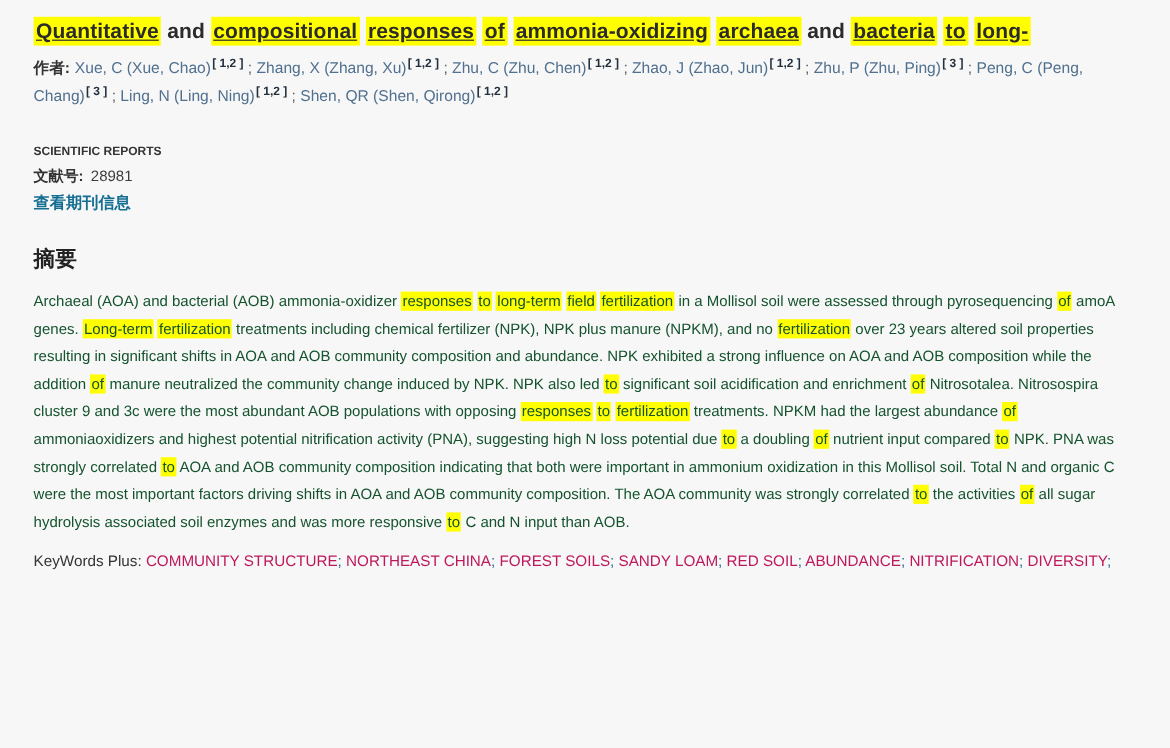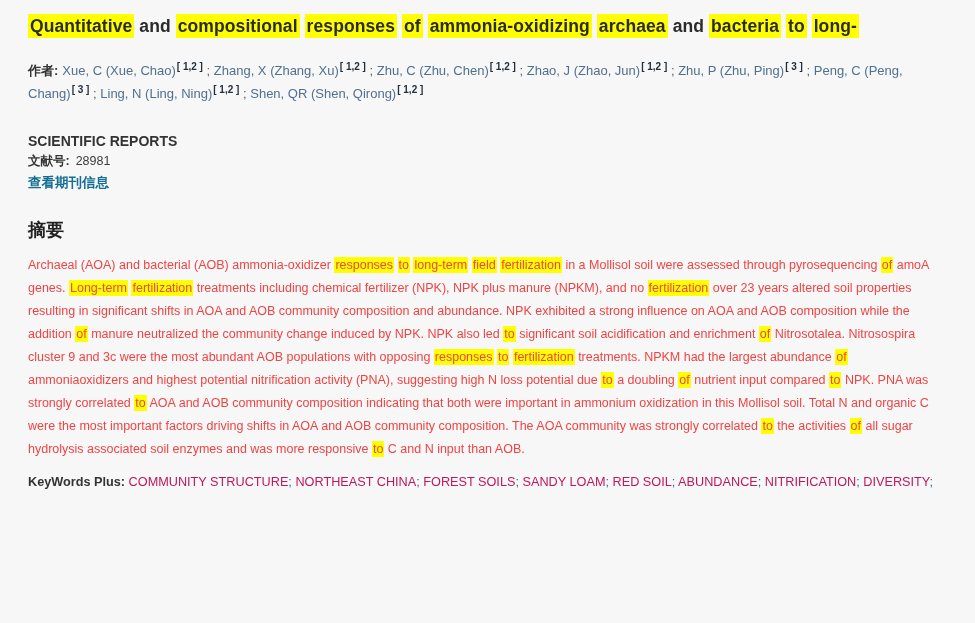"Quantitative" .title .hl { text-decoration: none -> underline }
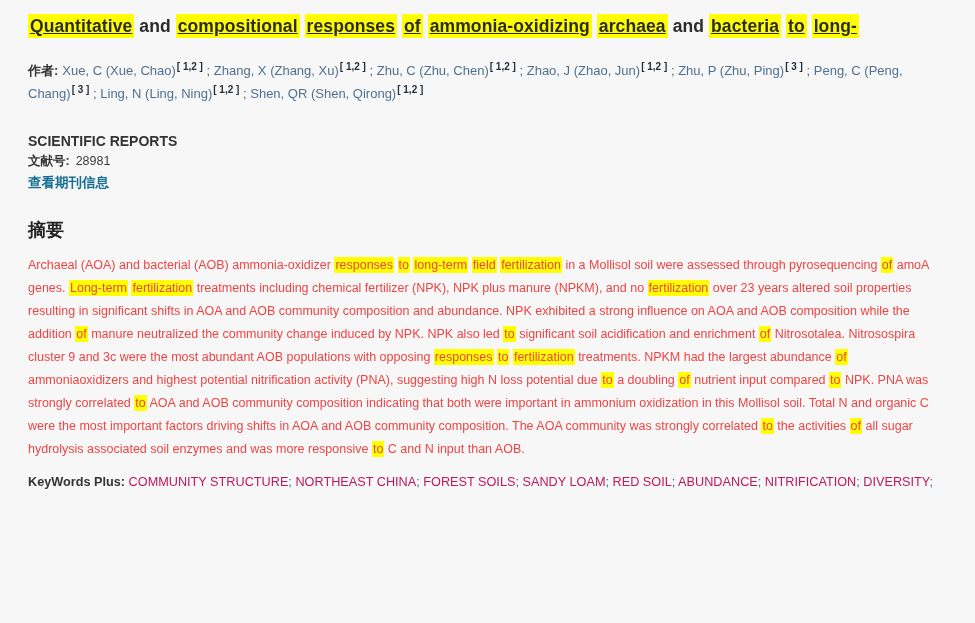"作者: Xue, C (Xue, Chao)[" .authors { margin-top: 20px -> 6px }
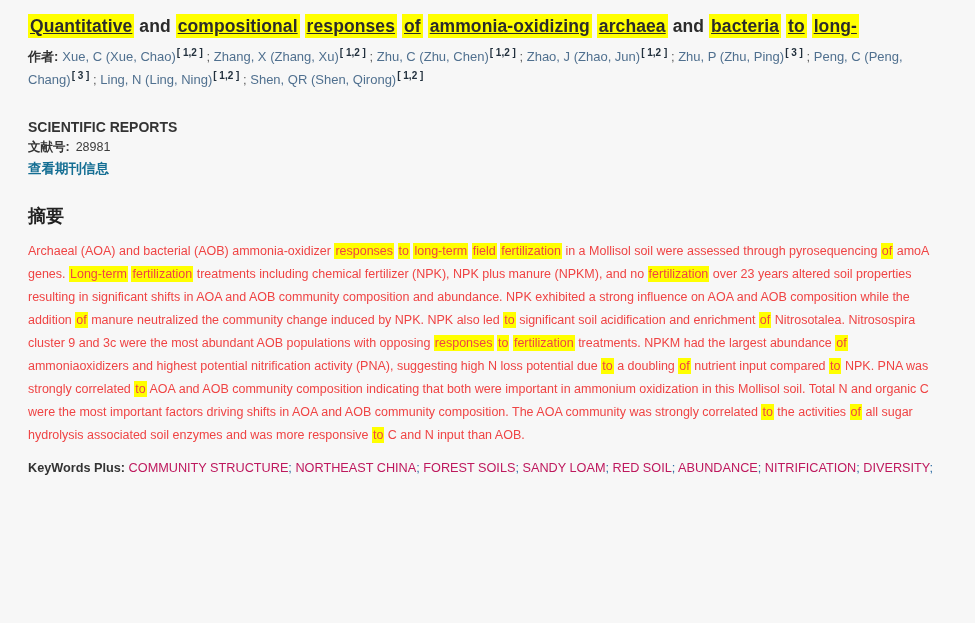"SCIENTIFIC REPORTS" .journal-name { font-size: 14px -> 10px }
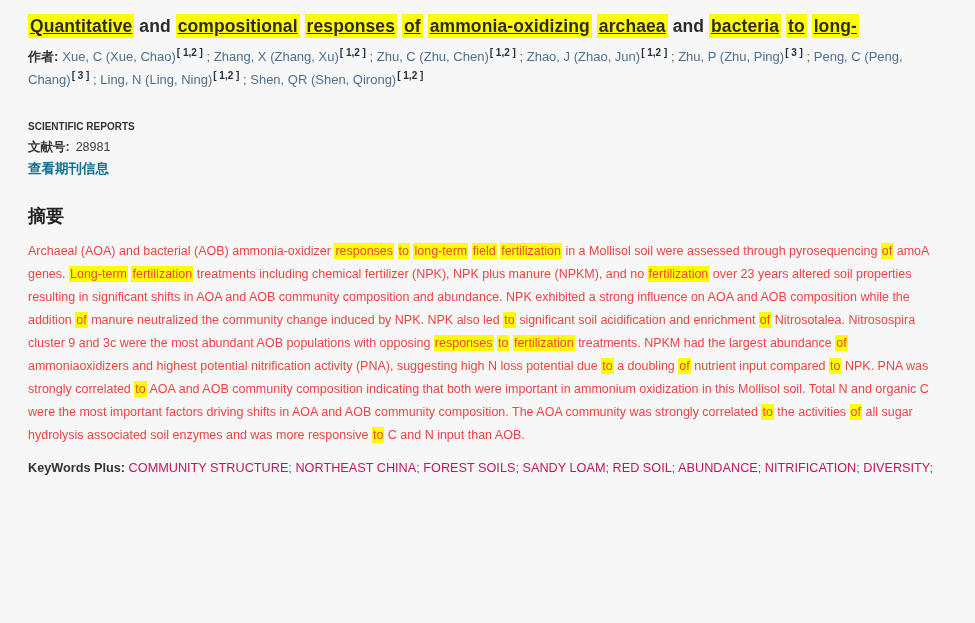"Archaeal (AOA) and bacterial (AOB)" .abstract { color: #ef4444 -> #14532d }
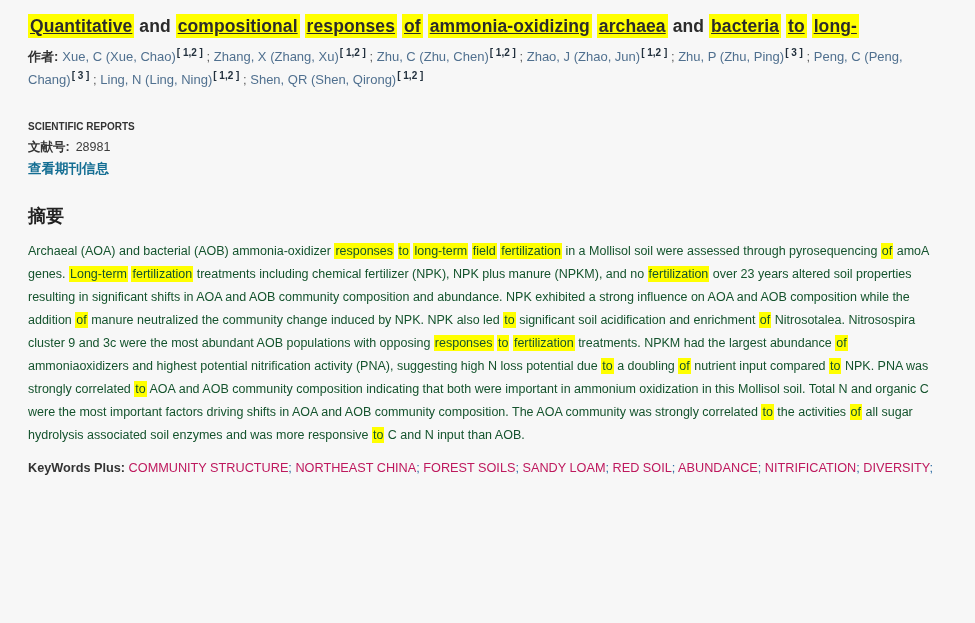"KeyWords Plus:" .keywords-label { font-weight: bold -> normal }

Activity
Write out each entry exactly as given, omitting any picture.

Result for this task
"Quantitative" .title .hl { text-decoration: none -> underline }
"作者: Xue, C (Xue, Chao)[" .authors { margin-top: 20px -> 6px }
"SCIENTIFIC REPORTS" .journal-name { font-size: 14px -> 10px }
"Archaeal (AOA) and bacterial (AOB)" .abstract { color: #ef4444 -> #14532d }
"KeyWords Plus:" .keywords-label { font-weight: bold -> normal }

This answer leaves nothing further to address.